═══ Records for processing ═══

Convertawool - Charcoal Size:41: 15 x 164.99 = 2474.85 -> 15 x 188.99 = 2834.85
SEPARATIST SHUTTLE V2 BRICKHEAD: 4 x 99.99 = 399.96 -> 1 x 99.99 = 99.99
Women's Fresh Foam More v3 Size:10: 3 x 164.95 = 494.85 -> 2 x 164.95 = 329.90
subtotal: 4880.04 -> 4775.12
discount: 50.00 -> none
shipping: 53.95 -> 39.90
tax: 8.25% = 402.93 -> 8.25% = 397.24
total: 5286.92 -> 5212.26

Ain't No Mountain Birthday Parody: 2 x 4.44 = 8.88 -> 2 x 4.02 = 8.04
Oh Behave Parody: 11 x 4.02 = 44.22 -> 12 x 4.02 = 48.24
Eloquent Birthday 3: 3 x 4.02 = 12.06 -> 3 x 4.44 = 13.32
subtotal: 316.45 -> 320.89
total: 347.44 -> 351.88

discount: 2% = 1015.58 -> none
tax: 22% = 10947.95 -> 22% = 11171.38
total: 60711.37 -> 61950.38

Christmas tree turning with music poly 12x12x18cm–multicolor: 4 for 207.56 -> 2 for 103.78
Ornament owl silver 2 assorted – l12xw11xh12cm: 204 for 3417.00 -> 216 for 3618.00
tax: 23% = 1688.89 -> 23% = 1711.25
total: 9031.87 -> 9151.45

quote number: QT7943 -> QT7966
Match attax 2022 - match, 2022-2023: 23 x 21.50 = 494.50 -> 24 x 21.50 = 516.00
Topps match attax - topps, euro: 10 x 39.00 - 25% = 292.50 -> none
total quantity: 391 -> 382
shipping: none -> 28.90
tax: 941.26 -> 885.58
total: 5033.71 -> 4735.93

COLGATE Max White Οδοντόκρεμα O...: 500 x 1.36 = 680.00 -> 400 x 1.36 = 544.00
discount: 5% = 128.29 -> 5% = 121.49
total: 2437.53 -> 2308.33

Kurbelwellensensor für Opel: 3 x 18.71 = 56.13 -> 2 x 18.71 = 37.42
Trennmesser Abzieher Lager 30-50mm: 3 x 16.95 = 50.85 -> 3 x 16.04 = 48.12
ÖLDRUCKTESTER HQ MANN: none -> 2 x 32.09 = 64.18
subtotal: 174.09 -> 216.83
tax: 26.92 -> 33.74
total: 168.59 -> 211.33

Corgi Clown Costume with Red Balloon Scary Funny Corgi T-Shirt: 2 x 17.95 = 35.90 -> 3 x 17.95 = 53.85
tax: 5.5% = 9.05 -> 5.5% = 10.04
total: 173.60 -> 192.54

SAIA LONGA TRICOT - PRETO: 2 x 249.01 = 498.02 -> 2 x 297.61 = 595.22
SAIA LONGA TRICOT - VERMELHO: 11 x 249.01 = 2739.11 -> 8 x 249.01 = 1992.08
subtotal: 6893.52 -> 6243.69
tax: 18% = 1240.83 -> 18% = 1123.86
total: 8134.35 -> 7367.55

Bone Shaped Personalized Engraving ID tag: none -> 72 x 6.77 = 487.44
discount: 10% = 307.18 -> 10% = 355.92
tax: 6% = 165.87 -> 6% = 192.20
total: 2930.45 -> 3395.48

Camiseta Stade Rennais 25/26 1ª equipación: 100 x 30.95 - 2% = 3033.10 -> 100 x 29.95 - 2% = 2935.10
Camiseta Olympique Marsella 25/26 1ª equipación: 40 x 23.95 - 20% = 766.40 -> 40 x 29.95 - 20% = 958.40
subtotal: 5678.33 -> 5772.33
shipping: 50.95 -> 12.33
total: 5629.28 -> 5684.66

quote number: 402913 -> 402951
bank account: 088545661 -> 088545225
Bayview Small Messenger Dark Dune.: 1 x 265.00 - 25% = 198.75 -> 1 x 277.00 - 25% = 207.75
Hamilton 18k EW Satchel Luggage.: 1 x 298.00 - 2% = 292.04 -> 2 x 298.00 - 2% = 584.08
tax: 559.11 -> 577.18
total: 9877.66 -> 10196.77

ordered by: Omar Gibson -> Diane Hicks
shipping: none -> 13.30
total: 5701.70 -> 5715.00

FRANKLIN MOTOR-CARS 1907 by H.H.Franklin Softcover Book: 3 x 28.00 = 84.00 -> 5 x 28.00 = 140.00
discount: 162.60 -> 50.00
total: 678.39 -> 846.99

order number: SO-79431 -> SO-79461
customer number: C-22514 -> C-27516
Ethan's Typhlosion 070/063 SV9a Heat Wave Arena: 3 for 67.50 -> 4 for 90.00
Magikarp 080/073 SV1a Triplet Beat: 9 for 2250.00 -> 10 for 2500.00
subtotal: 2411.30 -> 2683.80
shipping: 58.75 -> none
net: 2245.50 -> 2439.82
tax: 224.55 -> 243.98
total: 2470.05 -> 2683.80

═══

◆ **Required action**: Only the lines from the one containing "order number: SO-79431 -> SO-79461" through the end of the records above belong in the answer, each exactly as written.

◆ **Reply**:
order number: SO-79431 -> SO-79461
customer number: C-22514 -> C-27516
Ethan's Typhlosion 070/063 SV9a Heat Wave Arena: 3 for 67.50 -> 4 for 90.00
Magikarp 080/073 SV1a Triplet Beat: 9 for 2250.00 -> 10 for 2500.00
subtotal: 2411.30 -> 2683.80
shipping: 58.75 -> none
net: 2245.50 -> 2439.82
tax: 224.55 -> 243.98
total: 2470.05 -> 2683.80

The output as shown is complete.